第37話 人事を尽くして天命を待つ
こうして、歴史を学びつつ曲作りが完成した。
「これで、私が出来ることは揃いました」
マーリンは執務室でモードレッド、クロウリー、レイモンドに言った。
「決行は早い方が良いと思います」
「そうだな」
「あー、じゃあさ、丁度明後日建国祭があるじゃん?その日にやればいいアピールになるんじゃねぇか」
「建国祭、なるほど」
「だが女、場所はどうする」
「黒の大樹の前が良いかと。
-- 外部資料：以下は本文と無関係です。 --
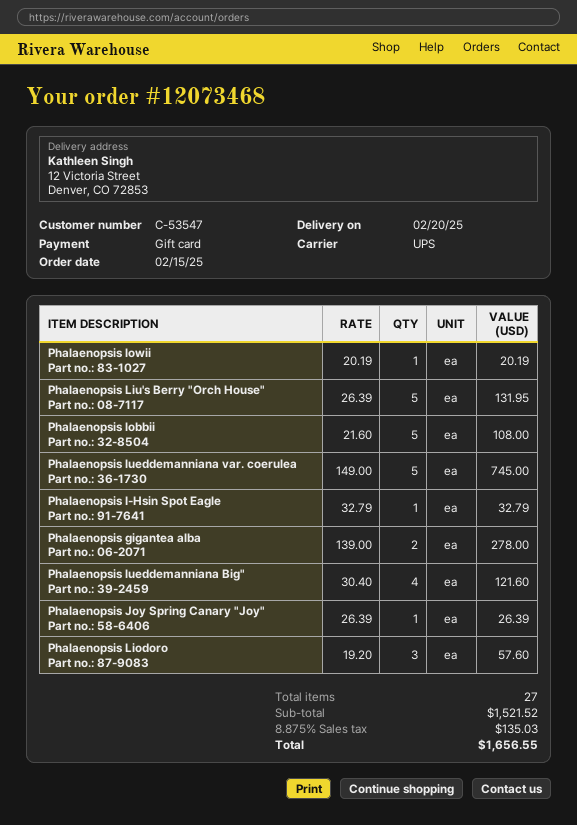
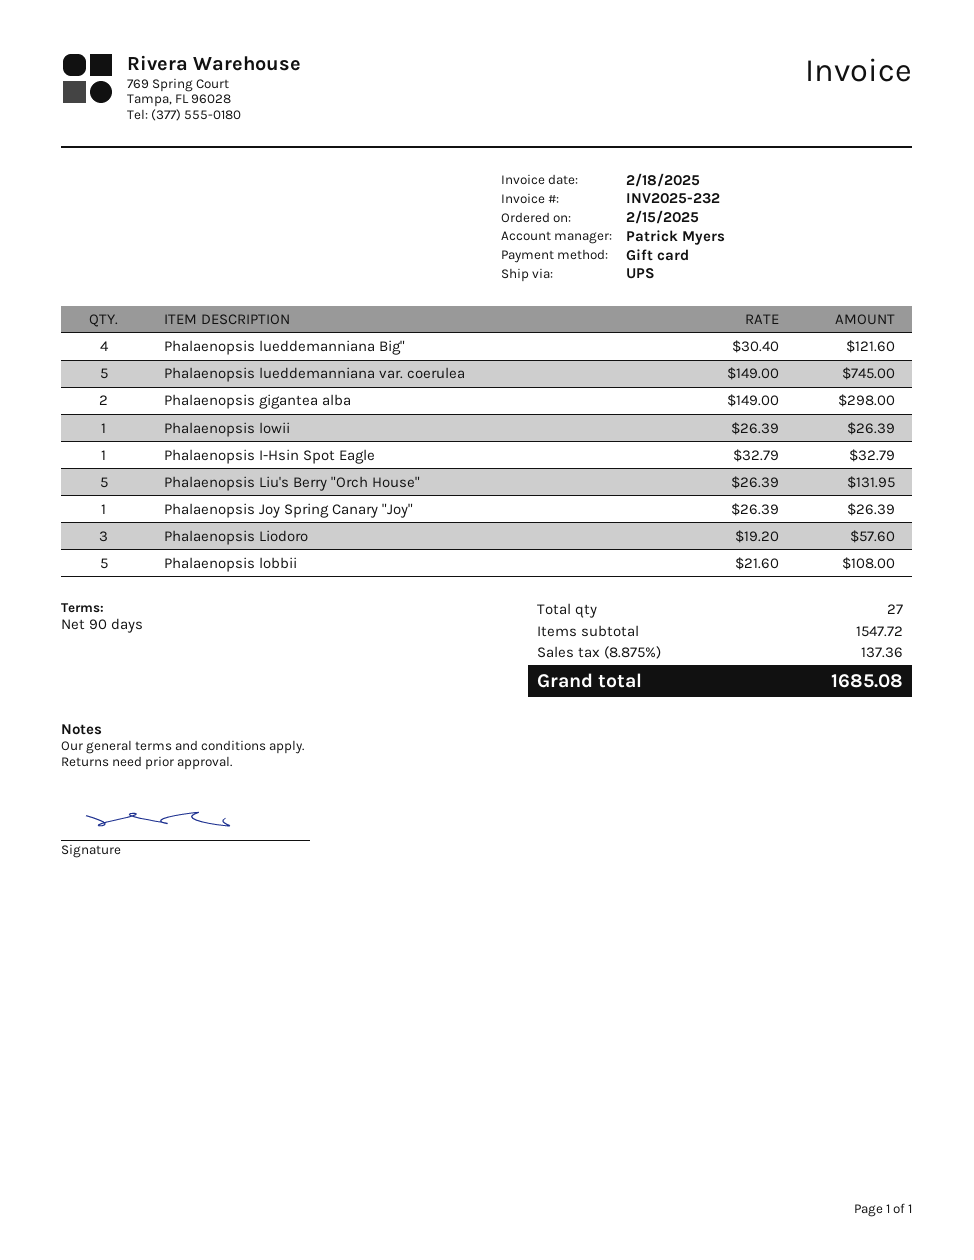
Phalaenopsis lowii: 1 x 20.19 = 20.19 -> 1 x 26.39 = 26.39
Phalaenopsis gigantea alba: 2 x 139.00 = 278.00 -> 2 x 149.00 = 298.00
subtotal: 1521.52 -> 1547.72
tax: 8.875% = 135.03 -> 8.875% = 137.36
total: 1656.55 -> 1685.08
近い方が効き目が大きいですから」
「防犯上どうか」
「まぁ、全市民に開放するのは難しいが、貴族や市長、街の有力者あたりに絞れば良いんじゃねえか。公人だから身元調査もしやすいし」
ひっそりとやるはずが、ちょっとしたパフォーマンスになってきた。だが、不信感が募るモードレッドの評判を回復させる意味もあるという。もし失敗したらどうかと思ったが、元々皇帝による神への奉納という名目ということなので、傷は負わないという算段だそうだ。
「わかった」
その日到着したカールおじさん一行に内容を説明し、マーリンは意識を新たにした。
★★★
晩餐の時だった。
その男が、また闇から現れた。そこにはユージーンと、縄で縛られた一人の少女がいた。
「エカテリーナ!!」
「遅れてすまない。ナジェイラの裁判が先だと歌聖が言って聞かなくてな。こいつが、お前の言っていた犯人だ。おい、真実を話せ」
魔力を乗せた言葉で脅され、少女はびくりと体を震わせた。その後堰を切ったように、しゃがれた声で彼女は話し始めた。